The researchers also measured the performance of three experienced mammography readers on a patch level, providing the readers with the same information as the CNN system. The patches were shown on a display monitor at a resolution of 200 microns. The readers were provided with a slider and instructed to score the patch between 0-100 based on their assessment of the suspiciousness of the patch. A total of 398 patches were used that included a combination of malignant masses and an equal amount of negatives that had been categorized as difficult to interpret. The authors reported that there was no significant difference between the CNN and any of the readers.
An analysis of the misclassified positives and negatives by the CNN was conducted. The authors said that benign abnormalities such as cysts, fibroadenomas, and normal structures such as lymph nodes or fat necrosis represented the largest percentage of incorrectly identified masses. The authors said that they had not included benign lesions in the training set and need to do so in the future. They pointed out that when breast CAD is used as just a second “reader”, this misclassification would be caught and overridden by an interpreting radiologist. However, it needs to be resolved for software designed to be used independently.
The reader study illustrates the network is not far from the radiologists’ performance, but still substantially below the mean of the readers,” the authors concluded. Kooi told Applied Radiology that “the presented system works very well when working with regions of interest (ROI). However, this is not how radiologists read mammograms. Information such as discrepancies between left and right breast, and a comparison to previous exams should also be incorporated in the evaluation of a case. We are currently extending the deep learning algorithms to also look at asymmetries and temporal change that may be indicative of a malignancy.”

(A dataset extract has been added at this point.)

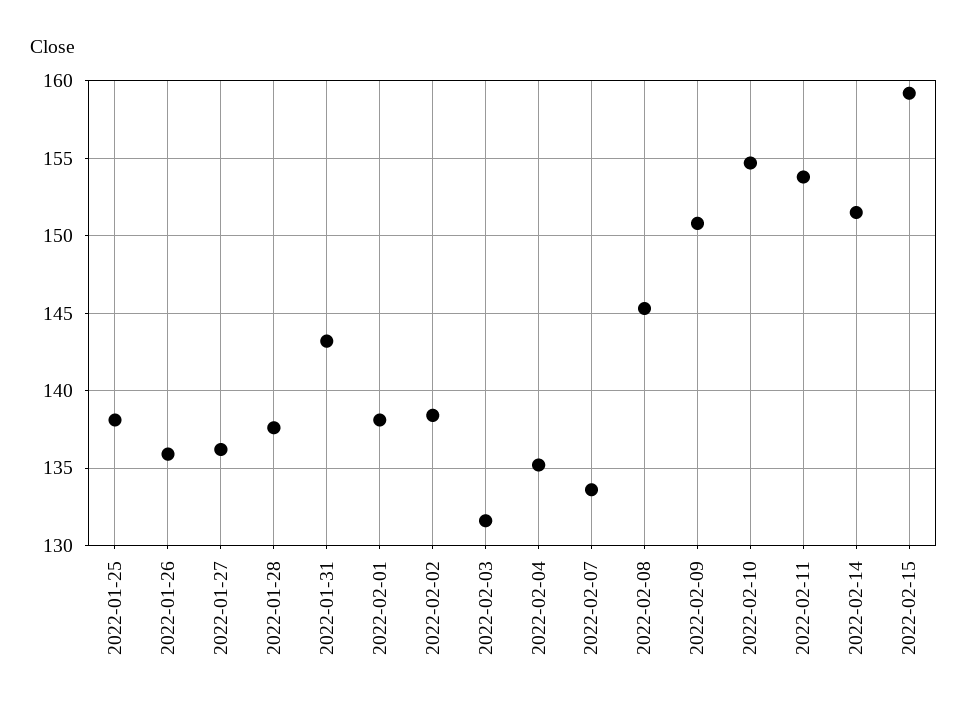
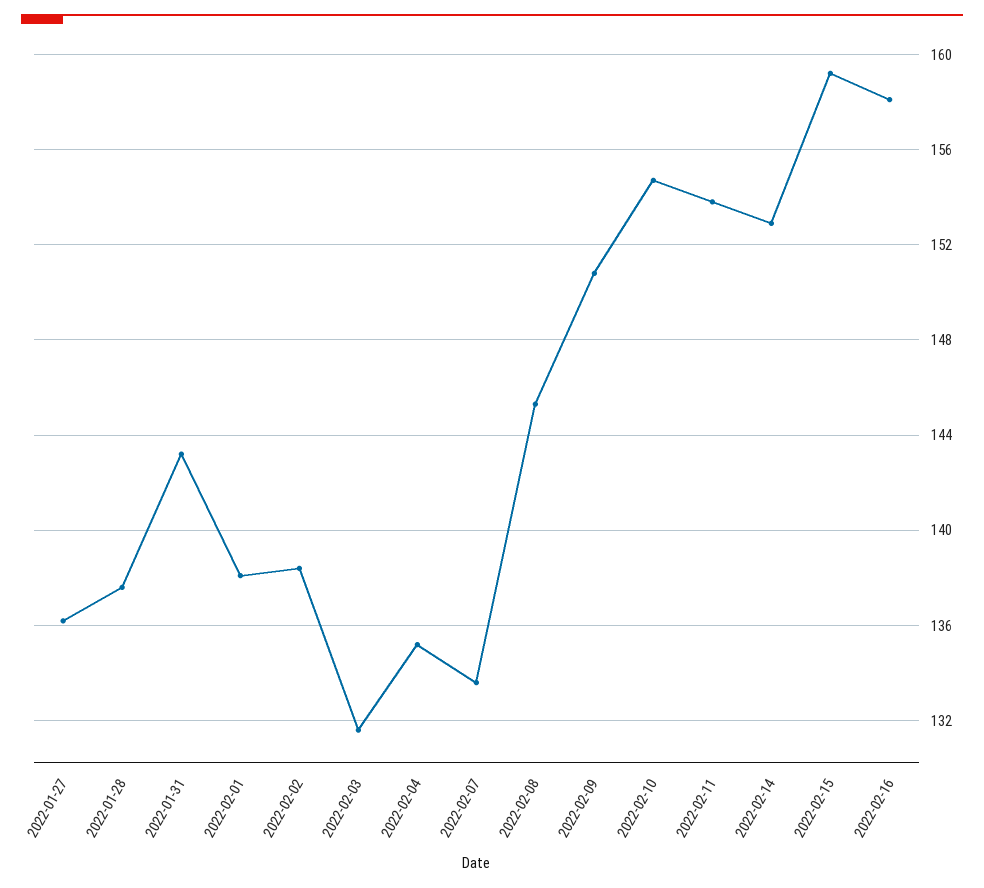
2022-01-25: 138 -> none
2022-01-26: 136 -> none
2022-02-14: 151.5 -> 153
2022-02-16: none -> 158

He added, “The presence of other findings within an image, such as microcalcifications and benign abnormalities, affect the radiologist decision.” Kooi said he is currently working on machine learning algorithms that can reason intelligently about different findings in an image and incorporate all information that clinicians use to make a decision about a case.
Prototype deep learning CAD to detect breast lesions reaching mammographer’s performance. Appl Radiol.